La risalita verso il Nord da parte degli Alleati fu piuttosto difficile: inizialmente fu fermata a Cassino; anche la Capitale seguiva questa risalita: prima fu Brindisi, poi Salerno e nel 4 giugno 1944 ROMA.
Intanto Vittorio Emanuele III lascia il trono al figlio Umberto e nel maggio del 1944 nasce una governo liberale guidato da BONOMI.
L’avanzata degli Alleati procedeva sino a che nel 1944 fu bloccata per molti mesi sull’Appennino Emiliano lungo la LINEA GOTICA.

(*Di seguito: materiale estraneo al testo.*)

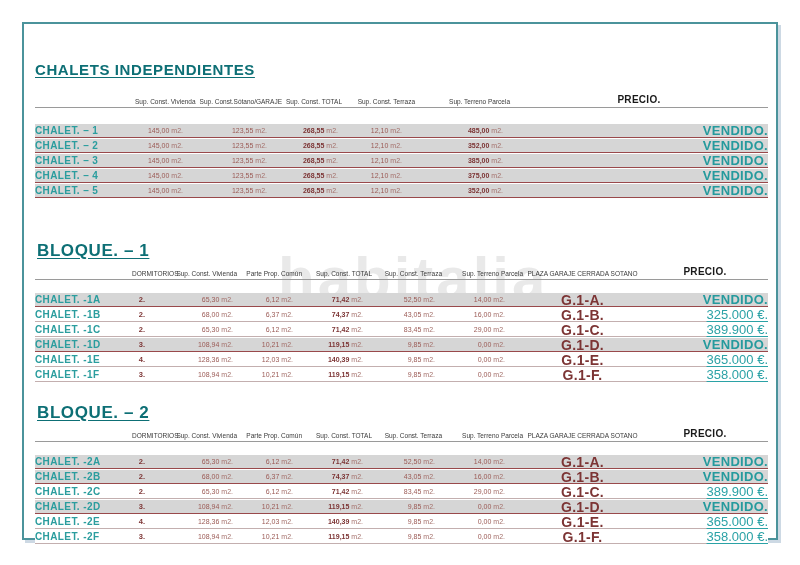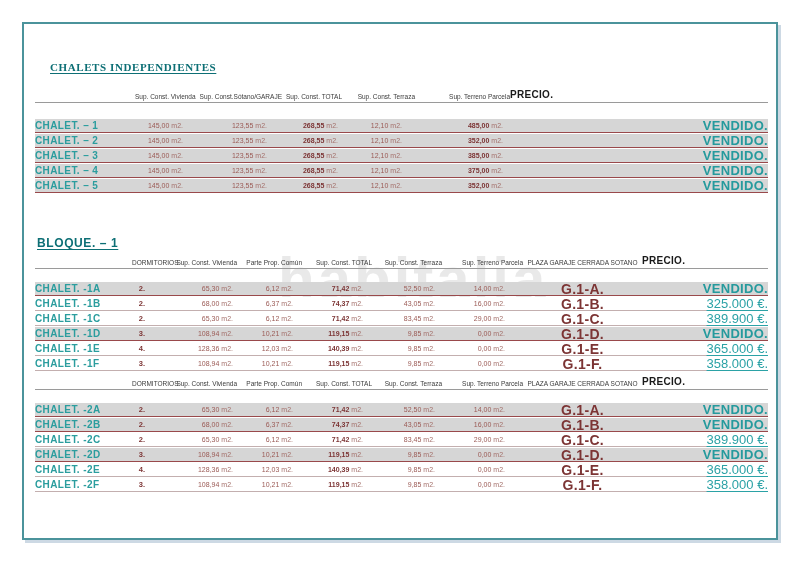--- a/index.html
+++ b/index.html
@@ -4,28 +4,28 @@
 <style>
   * { margin:0; padding:0; box-sizing:border-box; }
   html,body { width:800px; height:565px; background:#fff; font-family:"Liberation Sans", sans-serif; }
   .page { position:relative; width:800px; height:565px; background:#ffffff; overflow:hidden; }
   .frame { position:absolute; left:22px; top:22px; width:756px; height:518px;
            border:2px solid #4b939b; box-shadow:3px 3px 0 #cdd9e4; background:transparent; pointer-events:none; }
   .watermark { position:absolute; left:278px; top:244px; font-size:60px; font-weight:bold;
                color:#b9b9b9; opacity:0.30; letter-spacing:3px; pointer-events:none; }
   .content { position:absolute; left:35px; top:0; width:733px; }
 
-  .doc-title { margin-top:61px; margin-left:15px; font-size:11px; font-weight:bold; letter-spacing:0.6px;
-               color:#0d6f75; text-decoration:underline; text-underline-offset:2px;font-family:Liberation Serif, serif; }
-  .section-title { font-size:12px; font-weight:bold; letter-spacing:0.6px; color:#0d6f75;
+  .doc-title { margin-top:61px; margin-left:0; font-size:15px; font-weight:bold; letter-spacing:0.6px;
+               color:#0d6f75; text-decoration:underline; text-underline-offset:2px; }
+  .section-title { font-size:17px; font-weight:bold; letter-spacing:0.6px; color:#0d6f75;
                    text-decoration:underline; text-underline-offset:2px; margin-left:2px; }
 
   .hdr-row { display:flex; align-items:flex-end; border-bottom:1px solid #9a9a9a; padding-bottom:2px; }
   .hdr-cell { font-size:6.5px; color:#3a3a3a; text-align:right; white-space:nowrap; }
-  .hdr-price { flex:1; text-align:left; font-size:10px; font-weight:bold; color:#1a1a1a; letter-spacing:0.3px; }
+  .hdr-price { flex:1; text-align:center; font-size:10px; font-weight:bold; color:#1a1a1a; letter-spacing:0.3px; }
 
   .rows { }
   .trow { display:flex; align-items:center; height:14px; margin-bottom:1px;
           border-bottom:1px solid #c3afaf; background:#ffffff; }
   .trow.sold { background:#d6d6d6; border-bottom-color:#99494b; }
 
   .cell { text-align:right; white-space:nowrap; font-size:7px; color:#9b5a55; }
   .name { text-align:left; font-size:10px; font-weight:bold; color:#2b9d9e; letter-spacing:0.4px; }
   .num  { color:#9b5a55; }
   .num.b { font-weight:bold; color:#7c3434; }
@@ -215,20 +215,21 @@
               <div class="cell c-ter"><span class="num">9,85</span> <span class="unit">m2.</span></div>
               <div class="cell c-par"><span class="num">0,00</span> <span class="unit">m2.</span></div>
               <div class="cell c-gar val">G.1-F.</div>
               <div class="price">358.000 €.</div>
             </div>
           </div>
       </div>
     </div>
 
     <div>
+      <div class="section-title m-sec2">BLOQUE. – 2</div>
       <div class="t2">
         <div class="hdr-row m-hdrb">
           <div class="hdr-cell c-name"></div>
           <div class="hdr-cell c-dorm">DORMITORIOS</div>
           <div class="hdr-cell c-viv">Sup. Const. Vivienda</div>
           <div class="hdr-cell c-com">Parte Prop. Común</div>
           <div class="hdr-cell c-tot">Sup. Const. TOTAL</div>
           <div class="hdr-cell c-ter">Sup. Const. Terraza</div>
           <div class="hdr-cell c-par">Sup. Terreno Parcela</div>
           <div class="hdr-cell c-gar">PLAZA GARAJE CERRADA SOTANO</div>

Intanto i partigiani nel NordItalia ottennero numerosi successi e nacquero anche delle REPUBBLICHE PARTIGIANE che diedero nuove leggi al territorio occupato
Nel 1945 viene superata la linea gotica dagli Alleati che riescono a conquistare il Nord.
La giornata della Liberazione viene ricordata il 25 aprile, quando Milano e Genova si liberarono per iniziativa dei partigiani.
Sempre nell’aprile del 1945 viene catturato Mussolini e fucilato insieme alla moglie Petacci.